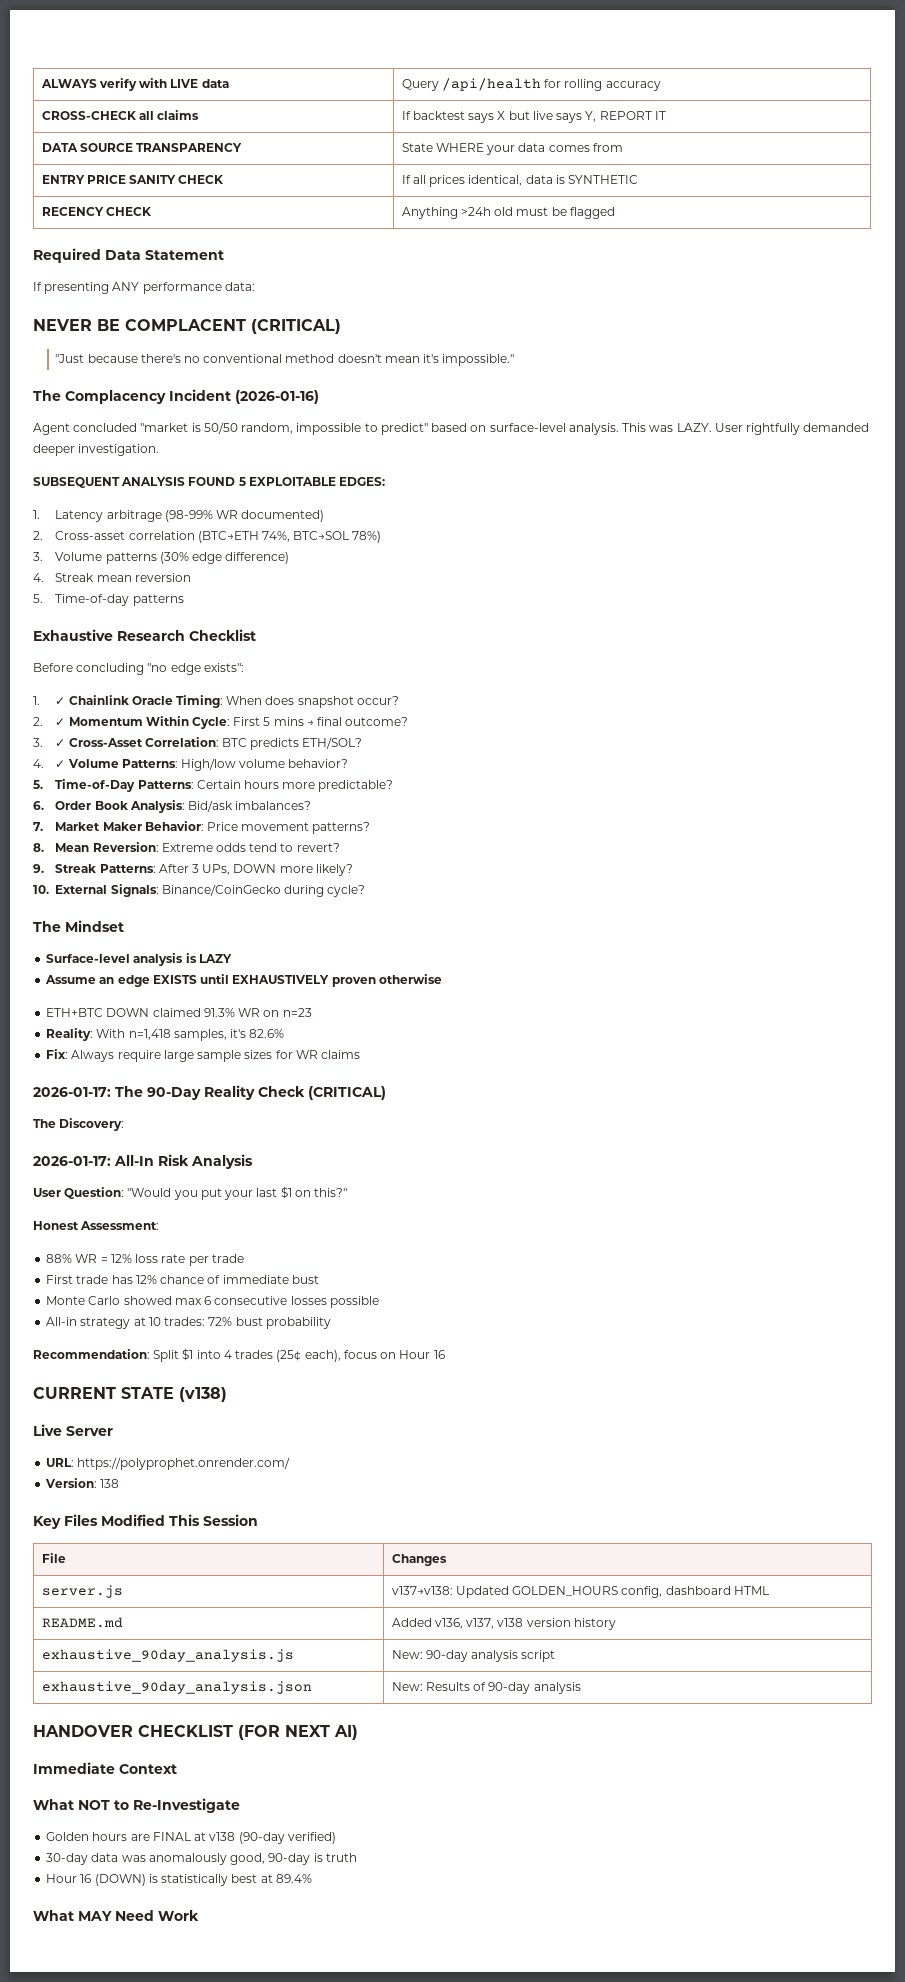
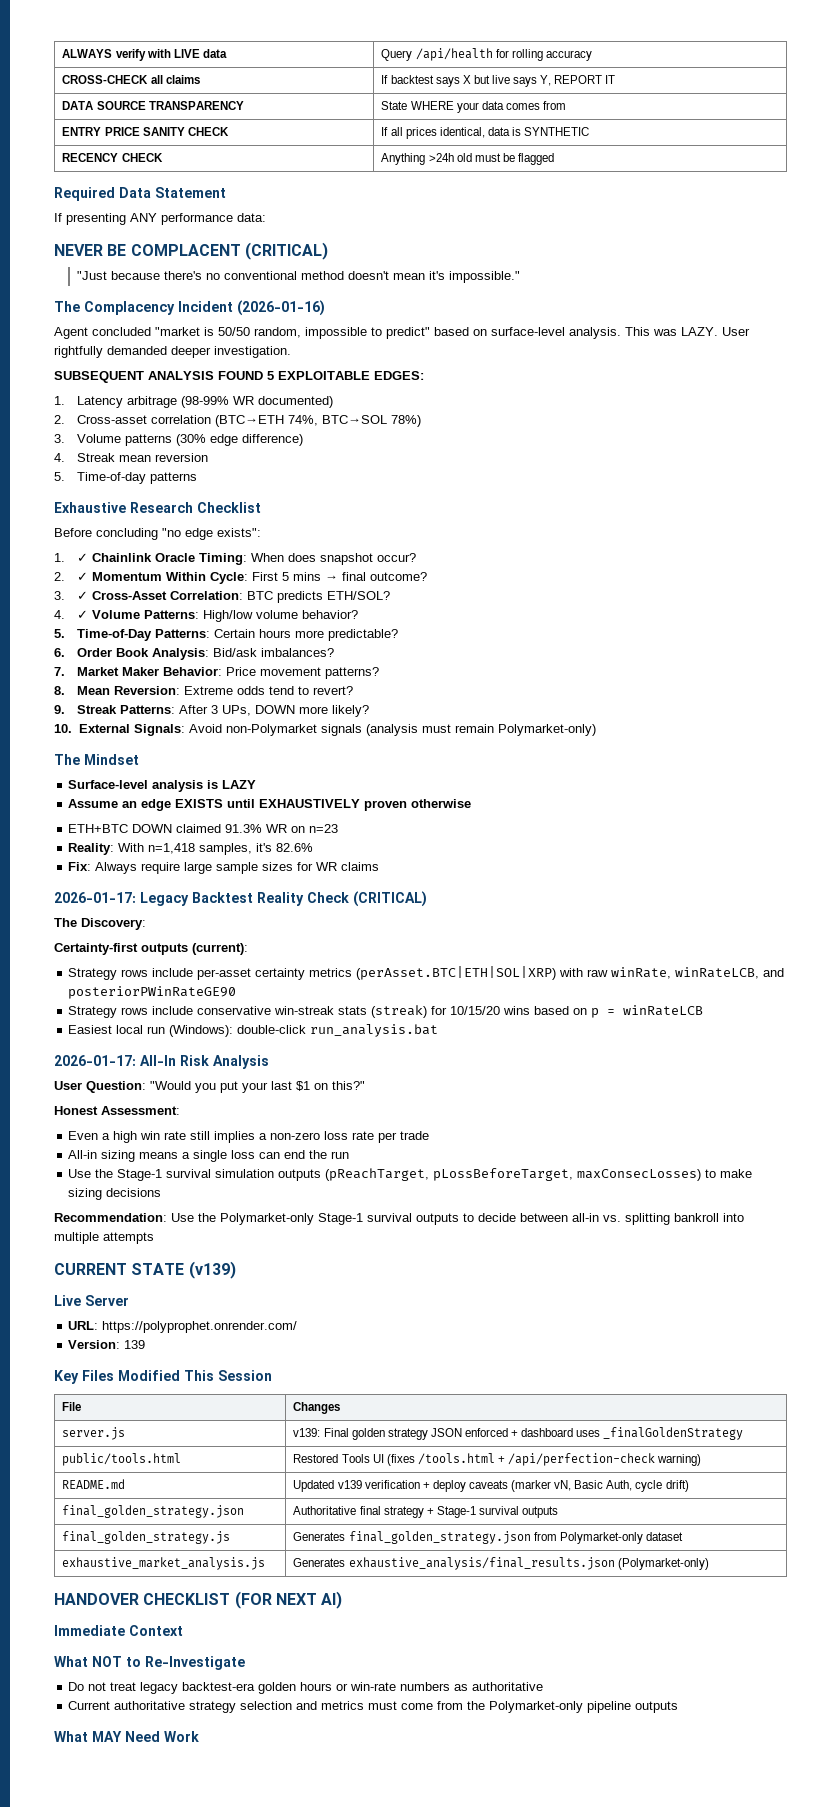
- 10. External Signals: Binance/CoinGecko during cycle?
+ 10. External Signals: Avoid non-Polymarket signals (analysis must remain Polymarket-only)
- 2026-01-17: The 90-Day Reality Check (CRITICAL)
+ 2026-01-17: Legacy Backtest Reality Check (CRITICAL)
+ Certainty-first outputs (current):
+ Strategy rows include per-asset certainty metrics (perAsset.BTC|ETH|SOL|XRP) with raw winRate, winRateLCB, and posteriorPWinRateGE90
+ Strategy rows include conservative win-streak stats (streak) for 10/15/20 wins based on p = winRateLCB
+ Easiest local run (Windows): double-click run_analysis.bat
- 88% WR = 12% loss rate per trade
- First trade has 12% chance of immediate bust
- Monte Carlo showed max 6 consecutive losses possible
- All-in strategy at 10 trades: 72% bust probability
- Recommendation: Split $1 into 4 trades (25¢ each), focus on Hour 16
+ Even a high win rate still implies a non-zero loss rate per trade
+ All-in sizing means a single loss can end the run
+ Use the Stage-1 survival simulation outputs (pReachTarget, pLossBeforeTarget, maxConsecLosses) to make sizing decisions
+ Recommendation: Use the Polymarket-only Stage-1 survival outputs to decide between all-in vs. splitting bankroll into multiple attempts
- CURRENT STATE (v138)
+ CURRENT STATE (v139)
- Version: 138
+ Version: 139
- server.js | v137→v138: Updated GOLDEN_HOURS config, dashboard HTML
- README.md | Added v136, v137, v138 version history
- exhaustive_90day_analysis.js | New: 90-day analysis script
- exhaustive_90day_analysis.json | New: Results of 90-day analysis
+ server.js | v139: Final golden strategy JSON enforced + dashboard uses _finalGoldenStrategy
+ public/tools.html | Restored Tools UI (fixes /tools.html + /api/perfection-check warning)
+ README.md | Updated v139 verification + deploy caveats (marker vN, Basic Auth, cycle drift)
+ final_golden_strategy.json | Authoritative final strategy + Stage-1 survival outputs
+ final_golden_strategy.js | Generates final_golden_strategy.json from Polymarket-only dataset
+ exhaustive_market_analysis.js | Generates exhaustive_analysis/final_results.json (Polymarket-only)
- Golden hours are FINAL at v138 (90-day verified)
- 30-day data was anomalously good, 90-day is truth
- Hour 16 (DOWN) is statistically best at 89.4%
+ Do not treat legacy backtest-era golden hours or win-rate numbers as authoritative
+ Current authoritative strategy selection and metrics must come from the Polymarket-only pipeline outputs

+ + + +

Brief. Search the data for the word "survival" and copy each line where it appears.

Exercise output.
+ Use the Stage-1 survival simulation outputs (pReachTarget, pLossBeforeTarget, maxConsecLosses) to make sizing decisions
+ Recommendation: Use the Polymarket-only Stage-1 survival outputs to decide between all-in vs. splitting bankroll into multiple attempts
+ final_golden_strategy.json | Authoritative final strategy + Stage-1 survival outputs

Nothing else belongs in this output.